When an existing company issues shares to its existing shareholders in proportion to the
number of shares held by them, it is known as Rights Issue. Rights issue is obligatory for a
company where increase in subscribed capital is necessary after two years of its formation or
after one year of its first issue of shares, whichever is earlier. SEBI has issued guidelines for
issue of right shares. Accordingly, only a listed company can make right issue. Rights issue
can be made only in respect of fully paid up shares. No reservation is allowed for rights issue
of fully or partly convertible debentures. The company has to make announcement of rights
issue and once the announcement is made it cannot be withdrawn. The company has to make
the appointment Registrar but underwriting is optional. It has also to appoint category I
Merchant Bankers holding a certificate of registration issued by SEBI. Letter of offer should
contain disclosures as per SEBI requirements. The rights issue should be open for minimum
period of 30 days, and maximum up to 60 days. The company has to make an agreement with
the depository for materialization of securities to be issued in demat form. A minimum
subscription of 90 per cent of the issue should be received. A no complaints certificate is to
be filed by the Lead Merchant Banker with the SEBI after 21 days from the date of issue of
offer document.

 BONUS ISSUE

Bonus shares are the shares allotted by capitalization of the reserves or surplus of a company.

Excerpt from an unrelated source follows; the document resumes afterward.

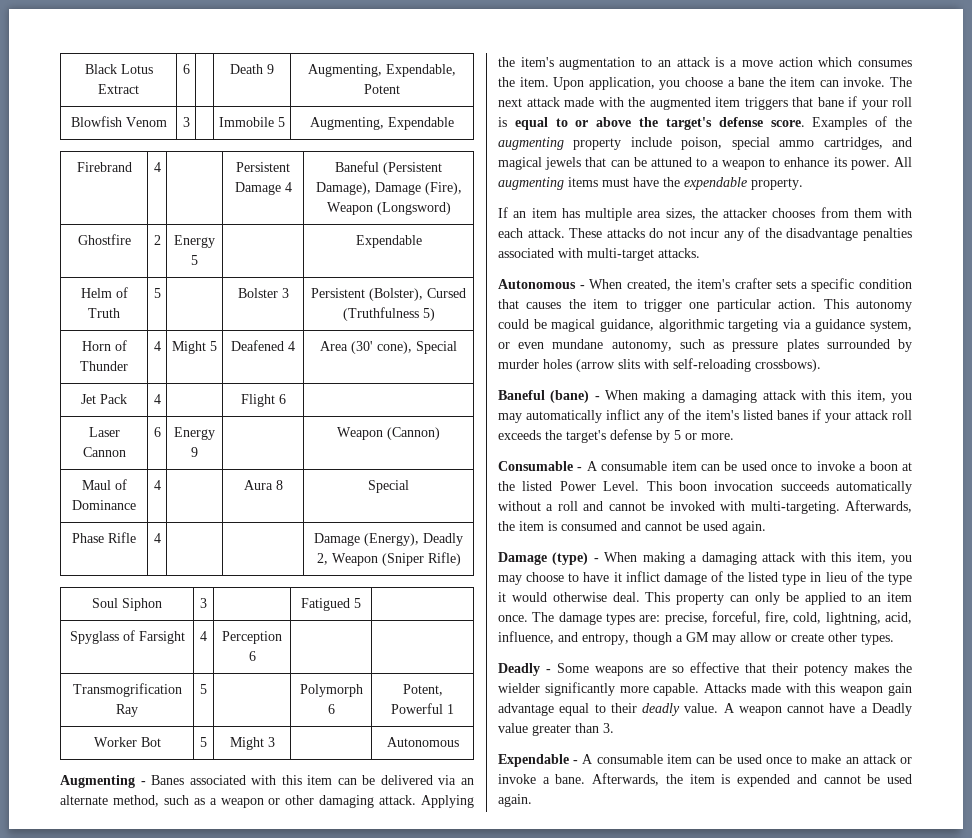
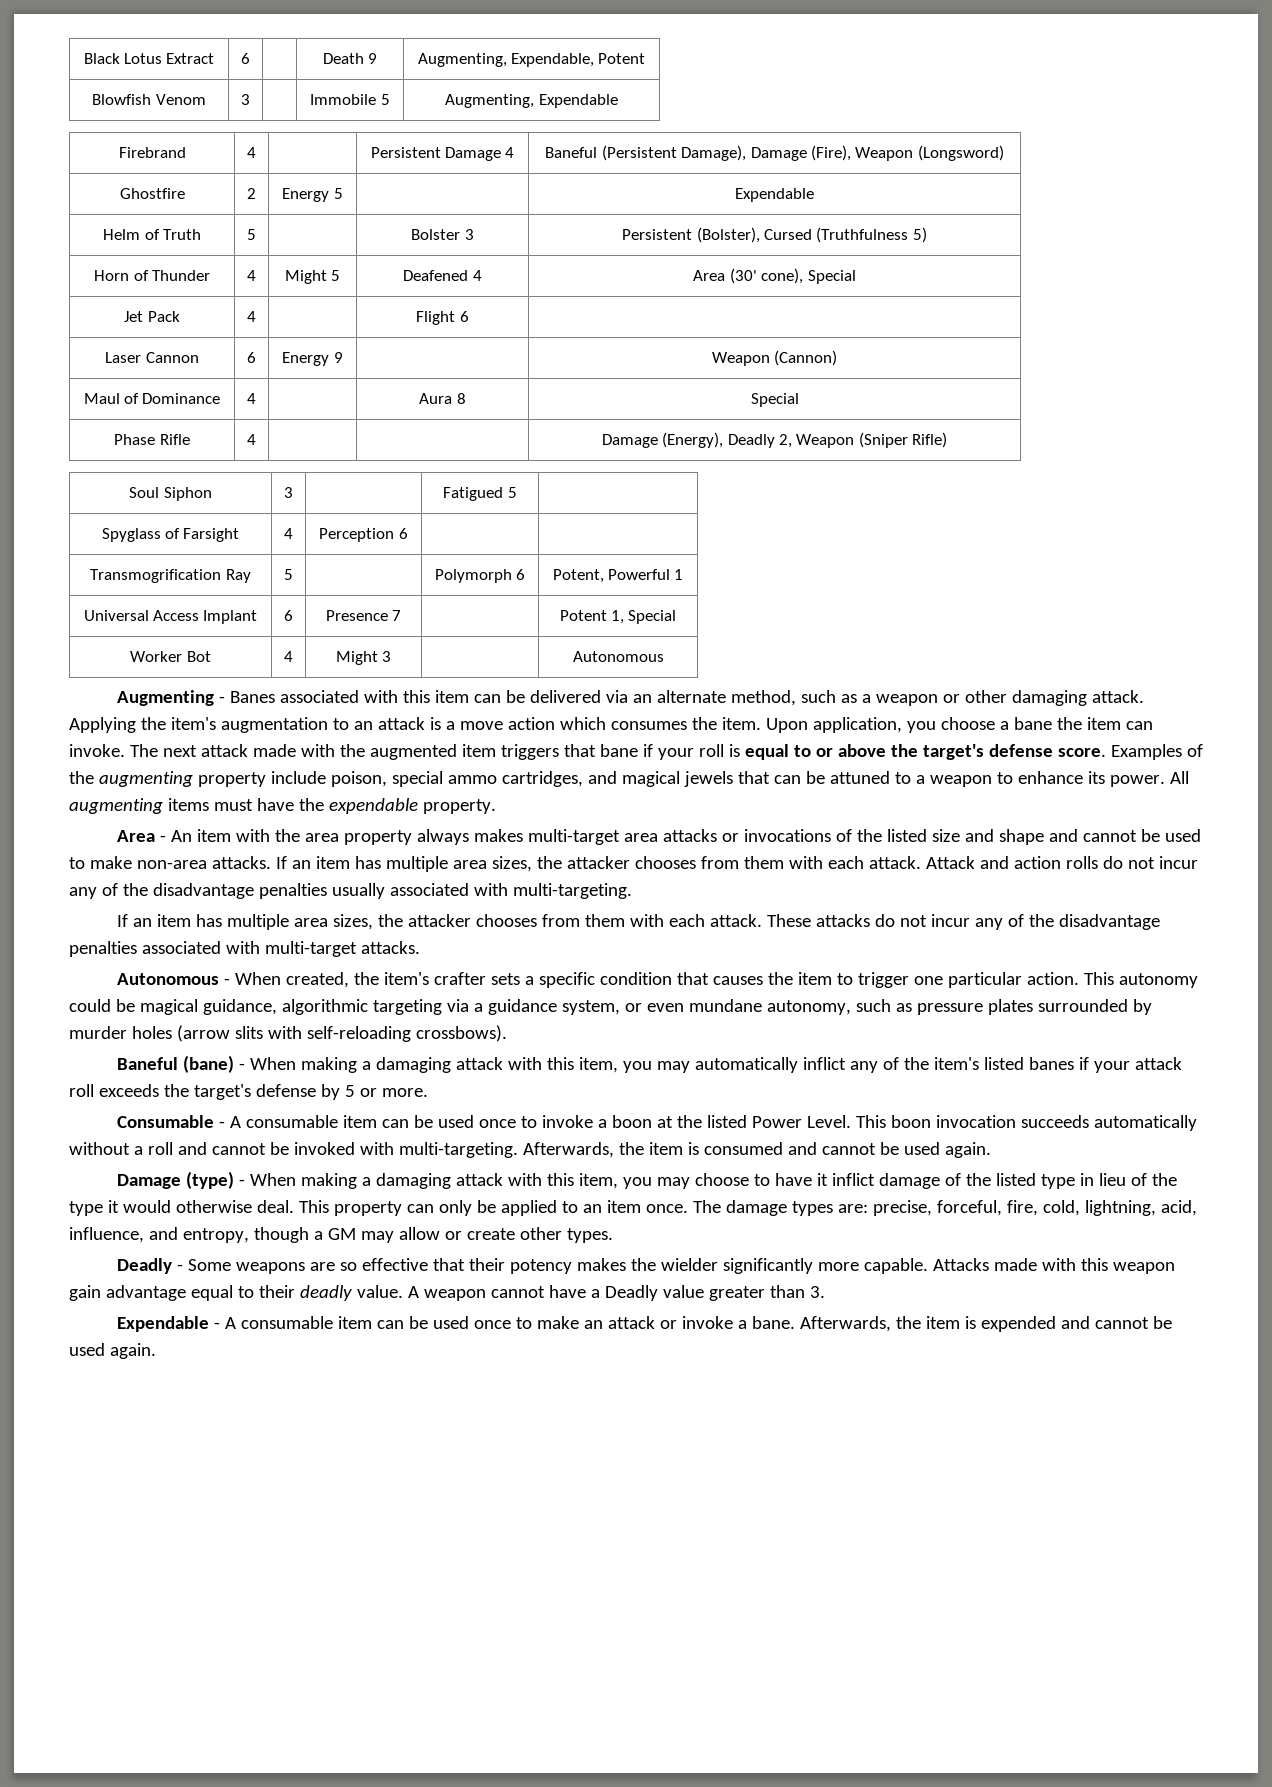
(454, 709) none -> [83,610,258,624] [284,610,293,621] [325,610,402,621] [559,610,677,624] // Universal Access Implant | 6 | Presence 7 | | Potent 1, Special
[200,737,207,747] 5 -> [284,651,293,662] 4
(803, 184) none -> [116,829,1201,845] [69,856,1198,872] [69,883,632,899] // Area - An item with the area property always makes multi-target area attacks or invocations of the listed size and shape and cannot be used to make non-area attacks. If an item has multiple area sizes, the attacker chooses from them with each attack. Attack and action rolls do not incur any of the disadvantage penalties usually associated with multi-targeting.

Issue of bonus shares results in conversion of the company's profits or reserves into share
capital. Therefore, it is capitalization of company's reserves. Bonus shares are issued to the
equity shareholders in proportion to their holdings of the equity share capital of the company.
Issue of bonus shares does not affect the total capital structure of the company. It is simply a
capitalization of that portion of shareholders equity which is represented by reserves and
surplus. The issues of bonus shares are issued subject to certain rules and regulations. Issue
of bonus shares reduces the market price of the company's shares and keeps it within the
reach of ordinary investors.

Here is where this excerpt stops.